TASK:
Find the string "para" in the records. Copy every line it appears in.

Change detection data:
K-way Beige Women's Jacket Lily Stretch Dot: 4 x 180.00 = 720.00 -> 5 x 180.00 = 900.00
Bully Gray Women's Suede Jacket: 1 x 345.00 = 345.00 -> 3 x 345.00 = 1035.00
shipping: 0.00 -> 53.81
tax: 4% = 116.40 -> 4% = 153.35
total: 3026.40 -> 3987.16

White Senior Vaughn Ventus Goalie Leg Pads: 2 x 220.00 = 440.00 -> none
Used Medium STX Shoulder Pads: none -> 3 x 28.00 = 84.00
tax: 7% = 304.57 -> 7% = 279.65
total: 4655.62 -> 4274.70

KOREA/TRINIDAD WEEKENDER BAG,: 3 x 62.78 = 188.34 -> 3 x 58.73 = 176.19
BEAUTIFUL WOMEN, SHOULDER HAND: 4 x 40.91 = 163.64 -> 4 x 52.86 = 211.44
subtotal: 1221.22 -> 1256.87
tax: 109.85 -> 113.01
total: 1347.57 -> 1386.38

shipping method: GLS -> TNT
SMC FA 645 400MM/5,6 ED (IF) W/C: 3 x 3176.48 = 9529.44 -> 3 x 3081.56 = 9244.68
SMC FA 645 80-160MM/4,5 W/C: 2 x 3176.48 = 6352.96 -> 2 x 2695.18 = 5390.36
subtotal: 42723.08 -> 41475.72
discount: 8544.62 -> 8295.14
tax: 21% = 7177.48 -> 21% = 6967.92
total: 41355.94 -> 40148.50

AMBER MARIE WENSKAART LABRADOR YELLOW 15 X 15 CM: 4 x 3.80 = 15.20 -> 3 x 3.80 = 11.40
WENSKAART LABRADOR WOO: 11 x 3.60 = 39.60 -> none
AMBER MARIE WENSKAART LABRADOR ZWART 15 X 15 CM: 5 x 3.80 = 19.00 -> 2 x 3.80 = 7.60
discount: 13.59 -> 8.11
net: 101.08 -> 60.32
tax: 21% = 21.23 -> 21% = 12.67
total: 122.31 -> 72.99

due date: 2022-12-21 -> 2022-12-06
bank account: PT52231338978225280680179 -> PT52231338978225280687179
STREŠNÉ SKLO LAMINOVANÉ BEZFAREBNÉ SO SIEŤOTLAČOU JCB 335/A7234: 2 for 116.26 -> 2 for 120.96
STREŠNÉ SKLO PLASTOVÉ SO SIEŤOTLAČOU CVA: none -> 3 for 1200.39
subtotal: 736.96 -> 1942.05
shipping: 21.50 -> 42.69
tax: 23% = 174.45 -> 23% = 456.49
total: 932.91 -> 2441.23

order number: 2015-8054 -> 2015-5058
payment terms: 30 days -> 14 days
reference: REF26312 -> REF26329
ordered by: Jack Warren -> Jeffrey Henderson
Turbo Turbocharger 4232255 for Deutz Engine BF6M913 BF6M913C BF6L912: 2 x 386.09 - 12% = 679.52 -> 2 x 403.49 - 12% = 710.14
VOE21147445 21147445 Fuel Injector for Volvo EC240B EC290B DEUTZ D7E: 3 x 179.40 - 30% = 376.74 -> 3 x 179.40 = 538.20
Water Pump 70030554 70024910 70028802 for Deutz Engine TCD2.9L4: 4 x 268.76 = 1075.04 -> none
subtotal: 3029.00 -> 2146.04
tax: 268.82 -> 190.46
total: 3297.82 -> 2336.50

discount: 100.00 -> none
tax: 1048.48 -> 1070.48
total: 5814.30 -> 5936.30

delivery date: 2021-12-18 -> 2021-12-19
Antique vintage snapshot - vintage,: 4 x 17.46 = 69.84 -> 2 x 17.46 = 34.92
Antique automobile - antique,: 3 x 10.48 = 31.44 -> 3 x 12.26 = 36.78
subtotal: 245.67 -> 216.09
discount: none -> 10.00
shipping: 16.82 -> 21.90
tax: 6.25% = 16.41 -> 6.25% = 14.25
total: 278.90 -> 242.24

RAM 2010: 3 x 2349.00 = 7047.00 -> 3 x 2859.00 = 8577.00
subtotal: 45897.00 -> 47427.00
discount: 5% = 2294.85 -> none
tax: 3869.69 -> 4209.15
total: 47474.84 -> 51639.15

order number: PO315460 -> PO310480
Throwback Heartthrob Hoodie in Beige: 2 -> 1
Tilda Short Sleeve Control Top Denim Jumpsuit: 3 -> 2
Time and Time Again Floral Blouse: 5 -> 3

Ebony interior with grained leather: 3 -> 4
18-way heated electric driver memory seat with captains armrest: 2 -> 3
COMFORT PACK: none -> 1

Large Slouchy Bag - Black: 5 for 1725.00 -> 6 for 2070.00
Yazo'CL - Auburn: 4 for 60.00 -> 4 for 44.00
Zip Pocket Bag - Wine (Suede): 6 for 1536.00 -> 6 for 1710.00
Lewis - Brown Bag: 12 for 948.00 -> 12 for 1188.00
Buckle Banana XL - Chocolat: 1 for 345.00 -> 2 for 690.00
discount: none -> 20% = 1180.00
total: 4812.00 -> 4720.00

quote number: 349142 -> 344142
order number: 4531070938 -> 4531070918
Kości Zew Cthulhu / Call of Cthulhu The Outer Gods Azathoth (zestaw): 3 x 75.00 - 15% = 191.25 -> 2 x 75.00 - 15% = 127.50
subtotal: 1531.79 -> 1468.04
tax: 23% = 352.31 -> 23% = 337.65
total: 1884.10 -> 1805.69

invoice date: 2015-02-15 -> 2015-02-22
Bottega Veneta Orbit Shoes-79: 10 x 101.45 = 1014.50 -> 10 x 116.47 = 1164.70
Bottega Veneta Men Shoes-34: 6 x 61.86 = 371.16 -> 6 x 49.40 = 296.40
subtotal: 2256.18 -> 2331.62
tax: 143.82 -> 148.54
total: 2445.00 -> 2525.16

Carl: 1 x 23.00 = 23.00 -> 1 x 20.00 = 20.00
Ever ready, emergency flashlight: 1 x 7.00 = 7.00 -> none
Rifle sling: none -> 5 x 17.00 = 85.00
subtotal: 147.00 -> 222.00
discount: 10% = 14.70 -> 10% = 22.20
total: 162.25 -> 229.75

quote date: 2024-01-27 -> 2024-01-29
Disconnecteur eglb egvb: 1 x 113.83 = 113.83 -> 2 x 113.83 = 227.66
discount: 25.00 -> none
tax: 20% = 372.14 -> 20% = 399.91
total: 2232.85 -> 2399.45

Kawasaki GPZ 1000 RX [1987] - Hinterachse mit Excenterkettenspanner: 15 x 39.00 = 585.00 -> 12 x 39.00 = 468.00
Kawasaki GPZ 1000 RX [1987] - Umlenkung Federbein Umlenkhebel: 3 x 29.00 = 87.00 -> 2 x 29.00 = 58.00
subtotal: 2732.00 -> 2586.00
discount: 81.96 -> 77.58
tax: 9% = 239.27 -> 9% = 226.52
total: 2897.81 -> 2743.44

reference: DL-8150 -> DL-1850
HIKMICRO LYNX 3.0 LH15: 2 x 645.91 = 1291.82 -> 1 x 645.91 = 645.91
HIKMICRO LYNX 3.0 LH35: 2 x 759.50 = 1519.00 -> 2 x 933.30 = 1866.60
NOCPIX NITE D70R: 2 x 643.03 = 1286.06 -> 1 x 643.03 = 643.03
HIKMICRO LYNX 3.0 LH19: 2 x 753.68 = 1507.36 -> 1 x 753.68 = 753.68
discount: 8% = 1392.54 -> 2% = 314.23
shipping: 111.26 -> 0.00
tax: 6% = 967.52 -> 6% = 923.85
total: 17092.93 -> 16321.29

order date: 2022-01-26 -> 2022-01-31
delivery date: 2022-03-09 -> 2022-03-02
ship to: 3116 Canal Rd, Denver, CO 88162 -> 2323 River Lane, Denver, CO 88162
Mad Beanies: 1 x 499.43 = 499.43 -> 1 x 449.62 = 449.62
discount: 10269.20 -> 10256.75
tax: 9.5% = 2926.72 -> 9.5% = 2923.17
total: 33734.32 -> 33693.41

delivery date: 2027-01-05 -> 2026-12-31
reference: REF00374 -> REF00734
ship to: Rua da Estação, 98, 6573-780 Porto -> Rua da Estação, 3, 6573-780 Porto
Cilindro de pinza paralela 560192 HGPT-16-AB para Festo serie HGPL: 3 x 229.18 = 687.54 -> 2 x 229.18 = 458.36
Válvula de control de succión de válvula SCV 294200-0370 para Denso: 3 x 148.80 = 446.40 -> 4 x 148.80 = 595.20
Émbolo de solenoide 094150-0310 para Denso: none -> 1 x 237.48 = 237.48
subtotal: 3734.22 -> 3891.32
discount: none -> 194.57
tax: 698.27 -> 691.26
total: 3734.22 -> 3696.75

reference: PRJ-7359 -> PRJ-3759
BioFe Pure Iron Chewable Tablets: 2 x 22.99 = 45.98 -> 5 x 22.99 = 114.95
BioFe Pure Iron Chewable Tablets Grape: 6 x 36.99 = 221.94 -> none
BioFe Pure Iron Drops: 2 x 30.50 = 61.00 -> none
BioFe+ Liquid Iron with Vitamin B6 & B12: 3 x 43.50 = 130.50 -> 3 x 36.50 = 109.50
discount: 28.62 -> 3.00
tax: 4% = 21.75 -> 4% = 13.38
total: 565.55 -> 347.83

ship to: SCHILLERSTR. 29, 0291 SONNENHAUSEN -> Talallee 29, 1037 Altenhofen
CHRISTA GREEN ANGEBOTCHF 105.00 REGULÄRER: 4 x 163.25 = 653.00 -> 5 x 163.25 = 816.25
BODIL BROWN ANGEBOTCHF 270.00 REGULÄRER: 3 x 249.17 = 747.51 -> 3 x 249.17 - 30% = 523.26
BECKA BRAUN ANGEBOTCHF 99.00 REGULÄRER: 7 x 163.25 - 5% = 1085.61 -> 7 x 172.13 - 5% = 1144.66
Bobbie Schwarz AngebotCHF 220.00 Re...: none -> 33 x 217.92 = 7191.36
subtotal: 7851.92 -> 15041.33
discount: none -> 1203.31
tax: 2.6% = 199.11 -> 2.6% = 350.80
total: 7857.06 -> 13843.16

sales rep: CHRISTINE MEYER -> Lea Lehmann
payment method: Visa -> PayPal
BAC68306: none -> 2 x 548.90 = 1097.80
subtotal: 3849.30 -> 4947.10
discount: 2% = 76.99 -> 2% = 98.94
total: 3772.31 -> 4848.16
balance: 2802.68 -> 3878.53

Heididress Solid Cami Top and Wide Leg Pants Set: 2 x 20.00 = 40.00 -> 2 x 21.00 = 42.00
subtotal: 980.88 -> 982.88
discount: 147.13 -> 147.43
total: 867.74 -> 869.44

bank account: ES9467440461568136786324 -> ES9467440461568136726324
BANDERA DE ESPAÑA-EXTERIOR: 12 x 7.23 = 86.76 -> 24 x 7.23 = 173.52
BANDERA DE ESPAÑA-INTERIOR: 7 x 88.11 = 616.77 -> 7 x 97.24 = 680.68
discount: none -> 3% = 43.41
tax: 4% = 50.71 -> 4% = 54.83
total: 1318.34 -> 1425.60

YOUR SOLUTION:
Cilindro de pinza paralela 560192 HGPT-16-AB para Festo serie HGPL: 3 x 229.18 = 687.54 -> 2 x 229.18 = 458.36
Válvula de control de succión de válvula SCV 294200-0370 para Denso: 3 x 148.80 = 446.40 -> 4 x 148.80 = 595.20
Émbolo de solenoide 094150-0310 para Denso: none -> 1 x 237.48 = 237.48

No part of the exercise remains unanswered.